As Rachel Adams-Herd of Bloomberg mentions in her article of June 2020; 'America’s shale revolution grew out of a well-orchestrated dance. For almost a decade, producers wooed investors by touting rosy estimates of how much crude oil they could profitably drill, and investors forked over money. That ended last year, even before the global pandemic sent oil prices tumbling. Investors, after years of meagre returns, began demanding that shale companies stop marketing mythical future barrels that would never earn a dollar.' Bloomberg recently reported that Mike Lister, a JP Morgan energy banker, estimated that banks wrote off approximately $1 billion in reserve based loans for shale companies in 2019, exceeding their total losses for the past 30 years, and that trend is continuing.
So what actions are shale producers taking and who are best placed to survive? Raw Energy in their articles from January 2020 set out the results of borrowing base reviews, debt maturities and financial and operating metrics for producers. It also outlines the actions companies often take to deal with debt, particularly in restructuring situations (the so called Playbook).

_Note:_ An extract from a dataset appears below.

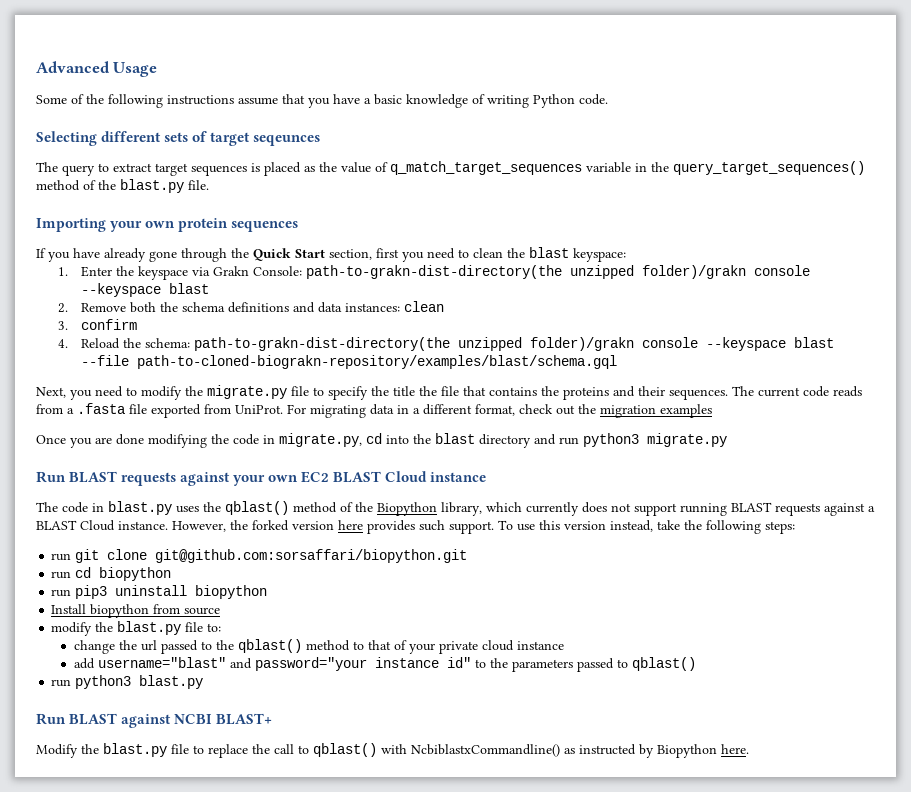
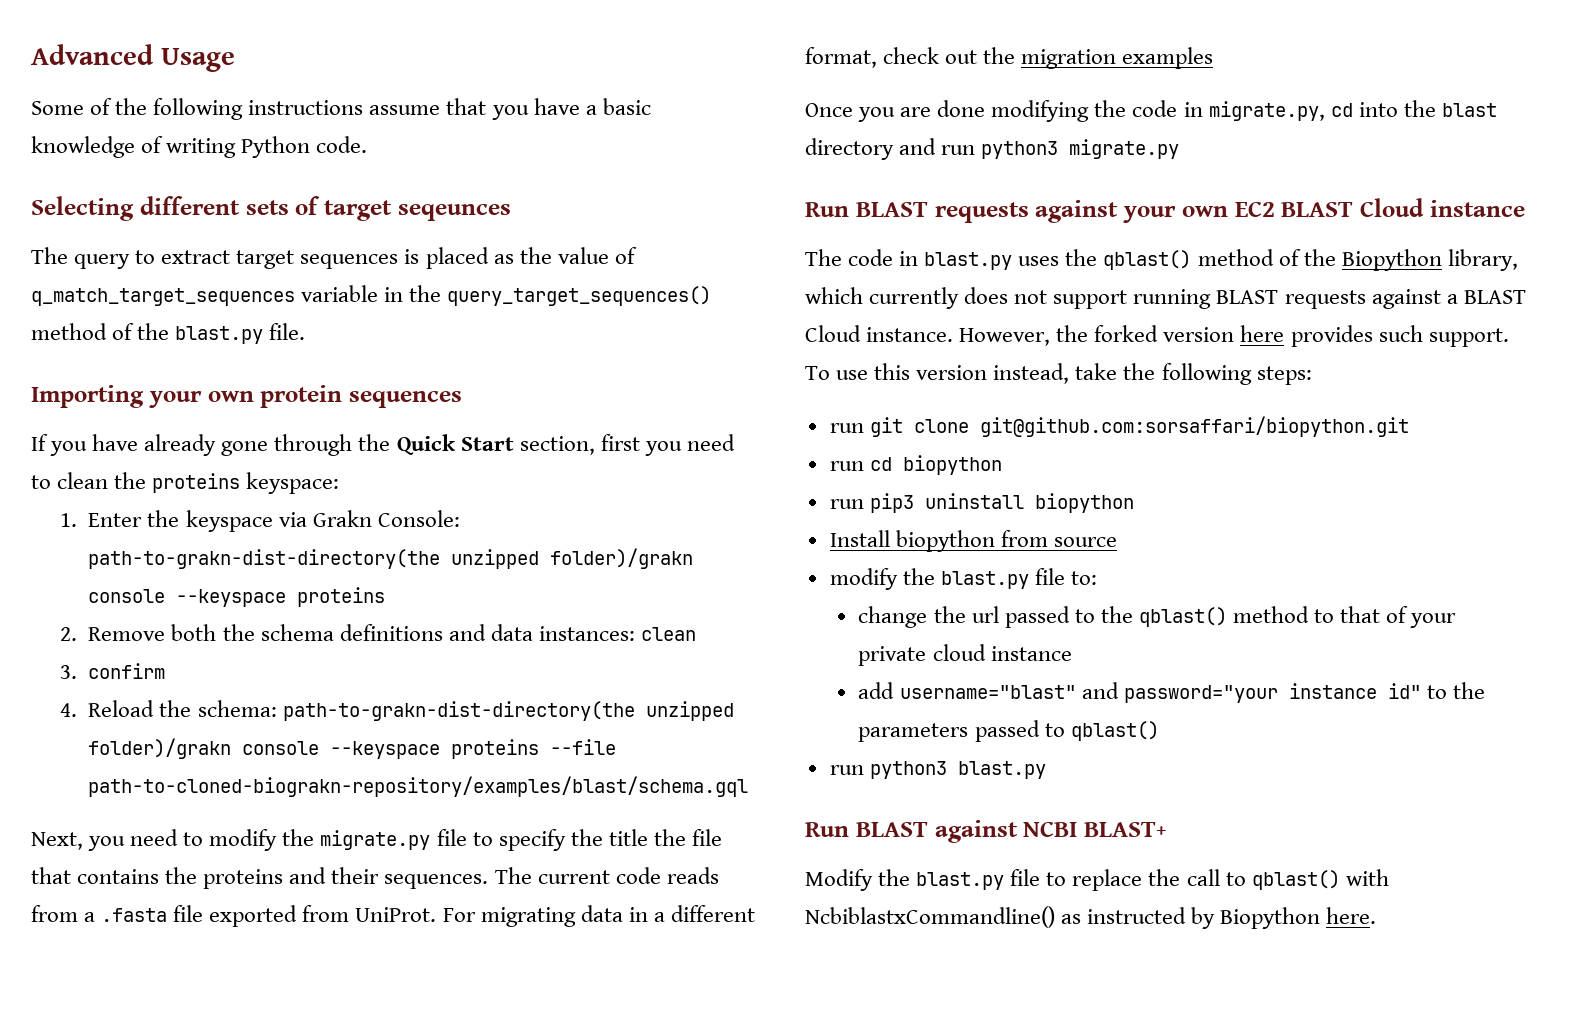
[529,247,569,258] blast -> [152,473,241,493] proteins
[168,283,209,294] blast -> [297,587,386,607] proteins
[793,337,834,348] blast -> [451,739,540,759] proteins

The Playbook comprise at least 16 possible actions; looser terms with existing lenders, sell unsecured debt, create additional first/second/third line debt, sell assets, create joint ventures, reduce capex, reduce Lease Operating Expenditure (LOE), reduce General & Administrative (G&A) costs, sell existing derivatives to raise cash, repurchase debt at a discount, debt for debt exchanges, debt for equity exchanges, sell equity, retain financial/restructuring advisors, merge with another company.

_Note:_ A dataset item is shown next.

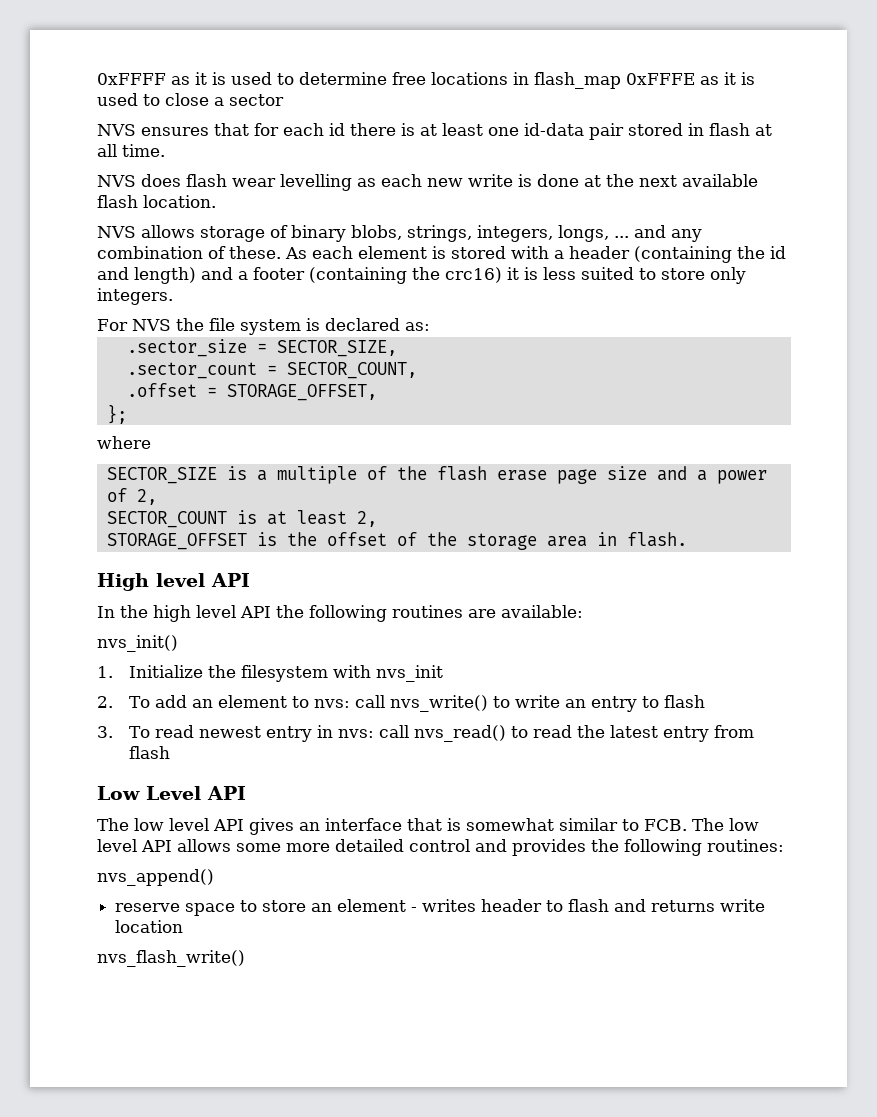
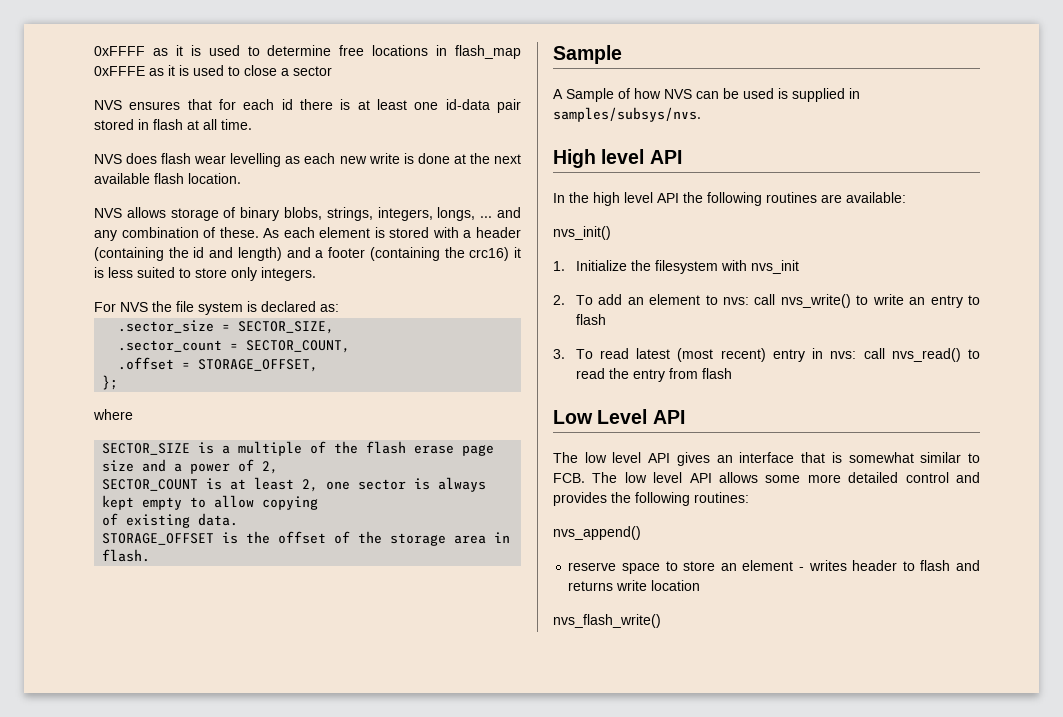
(377, 519) none -> [326,477,487,492] [102,495,319,510] [102,513,239,528] one sector is always kept empty to allow copying // of existing data.
(687, 539) none -> [553,45,622,64] [553,88,860,102] [553,107,701,122] // Sample // A Sample of how NVS can be used is supplied in samples/subsys/nvs.
[199,726,262,738] newest -> [636,348,766,362] latest (most recent)
[610,725,659,738] latest -> (629, 373) none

Simon Todd of Capriole Energy in his article entitled 'Caught in a trap' outlined what an ideal company would look like in terms of future cost performance. He also proposes Shale Bank: a business model and plan to optimize recovery from bankrupt US E&P assets.
So, have we reached the end of the debt restructuring process? As Winston Churchill famously said; ' Now this is not the end. It is not even the beginning of the end. But it is, perhaps, the end of the beginning'.
In this article we review the production performance, reserves and net present value of wells that started producing from 2008 onwards in the North Dakota part of the Bakken and Three Fork Light Tight Oil (LTO) play. The study provides lenders and financial institutions with an independent analysis of the second largest U.S. LTO shale play. These insights may help determine possible strategies for producers, investors and lenders. In Part 2 we compare the performance of three major Bakken producers; Whiting Petroleum, Marathon Oil and Hess.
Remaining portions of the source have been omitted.